#### Task prompt:
Read each of the lines below and tally those with "span"; the tally is the whole answer.

#### Provided information:
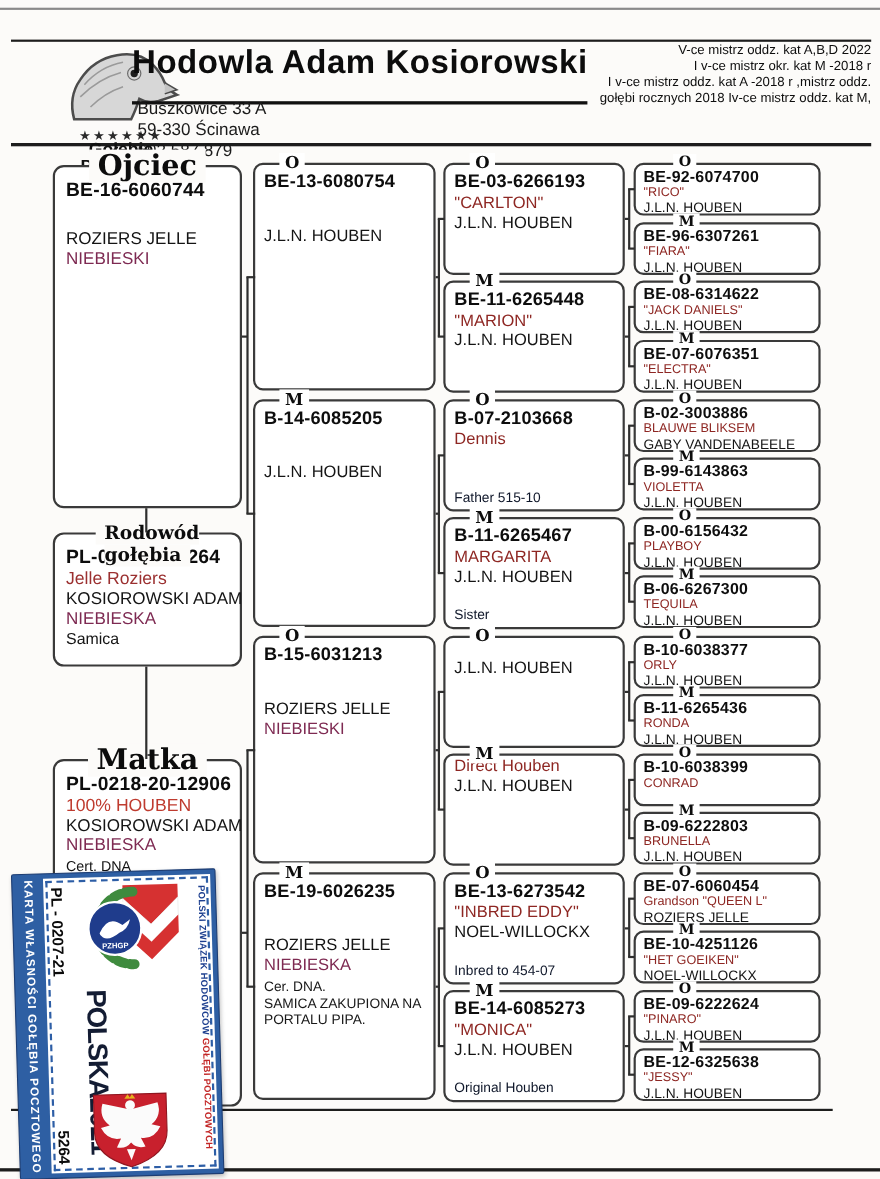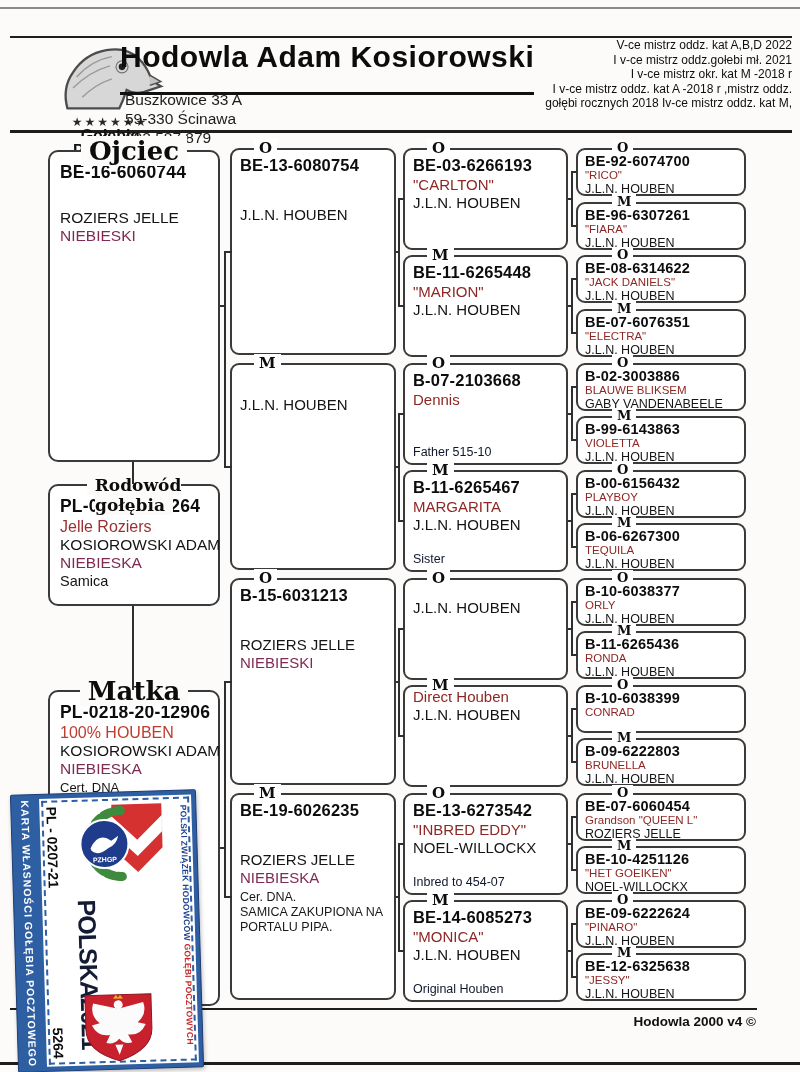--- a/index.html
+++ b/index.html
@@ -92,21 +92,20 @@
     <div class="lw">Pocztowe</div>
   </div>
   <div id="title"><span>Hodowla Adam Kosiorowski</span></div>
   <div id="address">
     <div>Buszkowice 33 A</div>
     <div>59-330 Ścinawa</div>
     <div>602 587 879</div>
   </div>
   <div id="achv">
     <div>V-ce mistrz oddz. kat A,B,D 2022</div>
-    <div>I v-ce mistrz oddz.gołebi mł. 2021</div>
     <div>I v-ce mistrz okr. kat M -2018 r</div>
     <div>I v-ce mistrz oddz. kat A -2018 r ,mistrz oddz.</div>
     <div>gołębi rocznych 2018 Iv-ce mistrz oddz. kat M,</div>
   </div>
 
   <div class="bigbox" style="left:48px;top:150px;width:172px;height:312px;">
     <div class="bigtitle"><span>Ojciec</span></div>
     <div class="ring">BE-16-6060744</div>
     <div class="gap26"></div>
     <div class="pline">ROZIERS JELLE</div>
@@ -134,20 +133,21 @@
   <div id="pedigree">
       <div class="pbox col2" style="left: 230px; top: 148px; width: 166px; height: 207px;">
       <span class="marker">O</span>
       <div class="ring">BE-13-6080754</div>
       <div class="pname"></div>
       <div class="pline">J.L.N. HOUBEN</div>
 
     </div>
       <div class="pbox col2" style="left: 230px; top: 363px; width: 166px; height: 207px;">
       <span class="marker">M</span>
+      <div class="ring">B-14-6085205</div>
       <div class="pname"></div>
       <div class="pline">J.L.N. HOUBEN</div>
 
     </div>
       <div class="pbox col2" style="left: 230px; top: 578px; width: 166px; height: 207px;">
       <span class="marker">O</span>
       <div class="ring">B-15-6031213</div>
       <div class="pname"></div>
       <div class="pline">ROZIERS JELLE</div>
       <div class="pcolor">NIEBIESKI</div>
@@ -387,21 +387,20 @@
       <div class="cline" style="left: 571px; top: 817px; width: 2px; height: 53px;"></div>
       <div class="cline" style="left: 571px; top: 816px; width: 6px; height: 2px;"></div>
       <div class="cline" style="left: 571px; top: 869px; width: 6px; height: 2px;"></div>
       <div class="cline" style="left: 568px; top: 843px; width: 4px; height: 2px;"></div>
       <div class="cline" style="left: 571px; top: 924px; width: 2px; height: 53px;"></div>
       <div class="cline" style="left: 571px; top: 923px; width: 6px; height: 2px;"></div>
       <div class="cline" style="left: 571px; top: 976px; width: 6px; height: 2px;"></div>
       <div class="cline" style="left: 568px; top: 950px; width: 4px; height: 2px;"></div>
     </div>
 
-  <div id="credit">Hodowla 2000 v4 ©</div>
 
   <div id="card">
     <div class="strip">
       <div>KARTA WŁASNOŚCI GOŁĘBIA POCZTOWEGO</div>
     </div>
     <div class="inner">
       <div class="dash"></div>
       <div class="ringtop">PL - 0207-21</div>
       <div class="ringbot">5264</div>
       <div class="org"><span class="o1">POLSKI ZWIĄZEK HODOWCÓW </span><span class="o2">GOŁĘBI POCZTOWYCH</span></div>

#### Response area:
6